SOURCE MATERIAL.
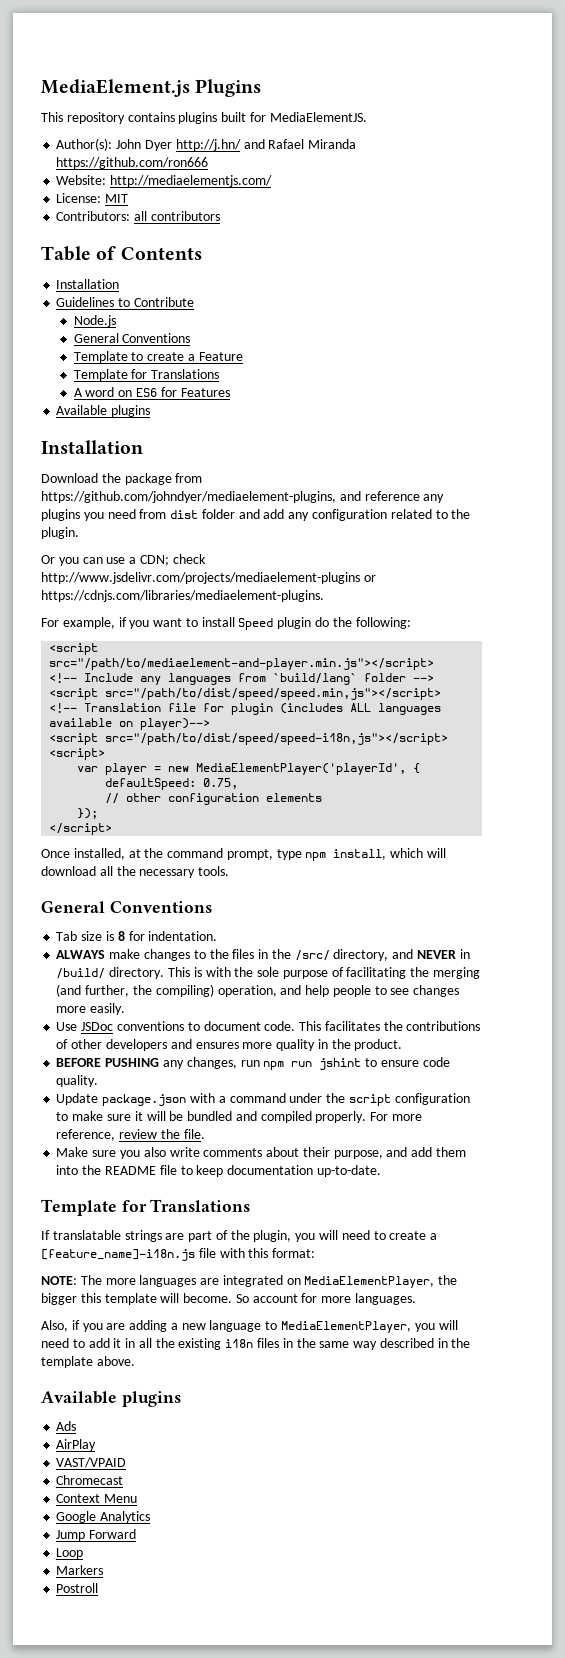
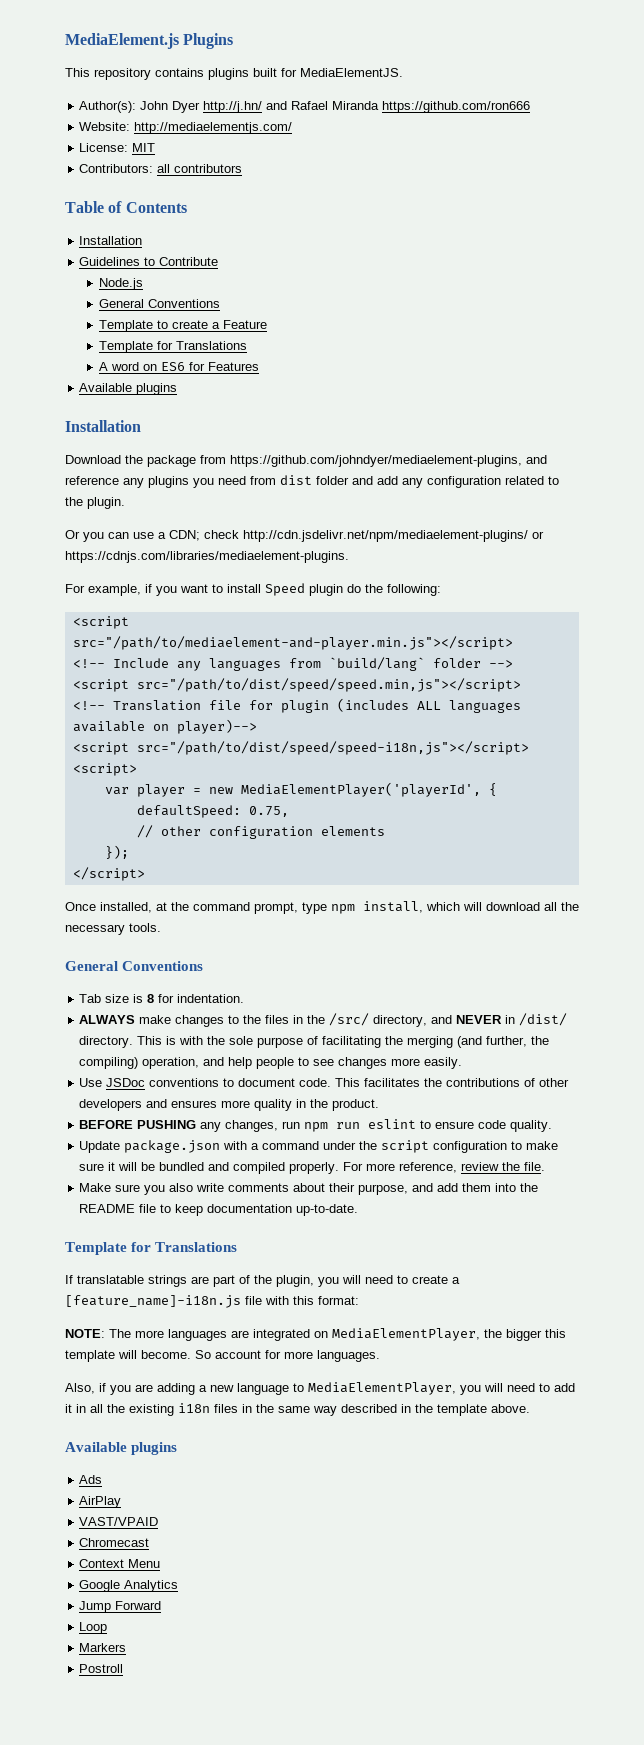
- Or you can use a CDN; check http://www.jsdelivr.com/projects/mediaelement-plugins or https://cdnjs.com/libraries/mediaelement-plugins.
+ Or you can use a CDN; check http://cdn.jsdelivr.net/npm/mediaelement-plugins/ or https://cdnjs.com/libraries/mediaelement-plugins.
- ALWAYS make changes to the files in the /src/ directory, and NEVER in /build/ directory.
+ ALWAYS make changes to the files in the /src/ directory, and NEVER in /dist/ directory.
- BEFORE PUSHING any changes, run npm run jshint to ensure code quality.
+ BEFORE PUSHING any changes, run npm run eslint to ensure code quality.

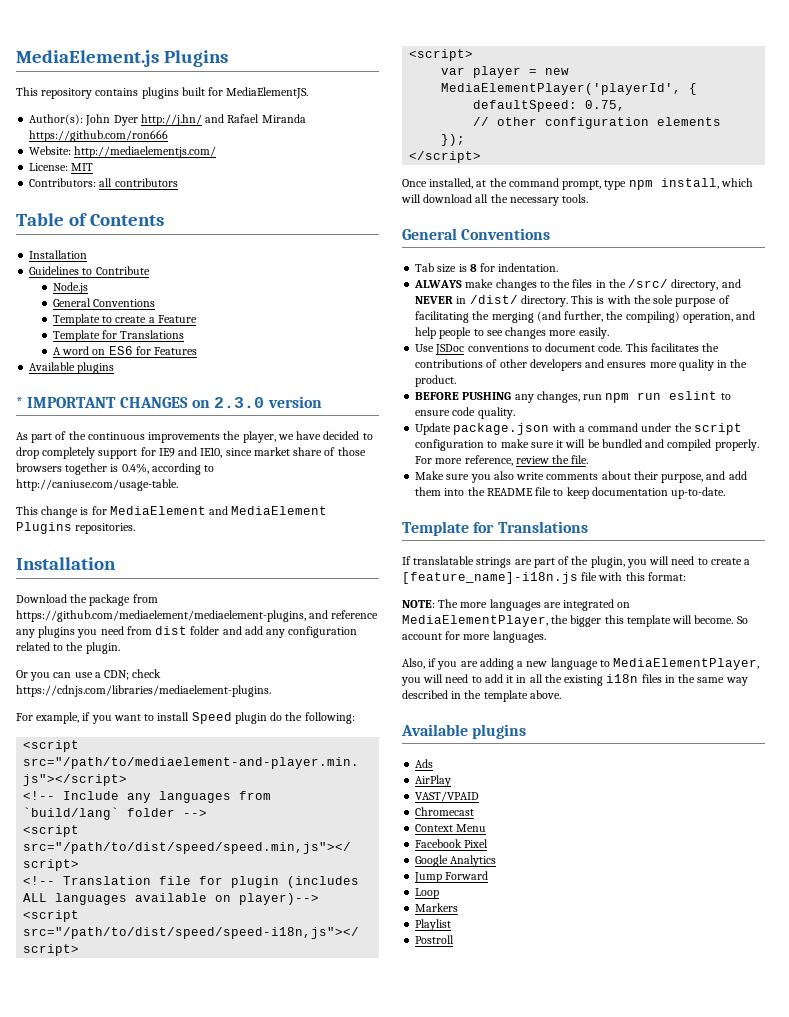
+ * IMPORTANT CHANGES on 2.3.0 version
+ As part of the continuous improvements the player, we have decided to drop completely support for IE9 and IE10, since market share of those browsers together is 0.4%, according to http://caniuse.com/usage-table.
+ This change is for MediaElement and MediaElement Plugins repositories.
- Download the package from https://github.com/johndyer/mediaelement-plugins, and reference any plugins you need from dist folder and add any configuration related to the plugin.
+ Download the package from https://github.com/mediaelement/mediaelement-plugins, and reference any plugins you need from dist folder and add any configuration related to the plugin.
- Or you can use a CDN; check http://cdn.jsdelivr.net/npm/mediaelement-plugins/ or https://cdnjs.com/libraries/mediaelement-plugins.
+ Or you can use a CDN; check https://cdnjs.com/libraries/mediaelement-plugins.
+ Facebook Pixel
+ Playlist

PROBLEM REQUIREMENTS. What belongs in the answer is each line above from the line with "- ALWAYS make" to the line with "MediaElement Plugins repositories.", inclusive, reproduced exactly and free of pictures.

ANSWER SPACE.
- ALWAYS make changes to the files in the /src/ directory, and NEVER in /build/ directory.
+ ALWAYS make changes to the files in the /src/ directory, and NEVER in /dist/ directory.
- BEFORE PUSHING any changes, run npm run jshint to ensure code quality.
+ BEFORE PUSHING any changes, run npm run eslint to ensure code quality.

+ * IMPORTANT CHANGES on 2.3.0 version
+ As part of the continuous improvements the player, we have decided to drop completely support for IE9 and IE10, since market share of those browsers together is 0.4%, according to http://caniuse.com/usage-table.
+ This change is for MediaElement and MediaElement Plugins repositories.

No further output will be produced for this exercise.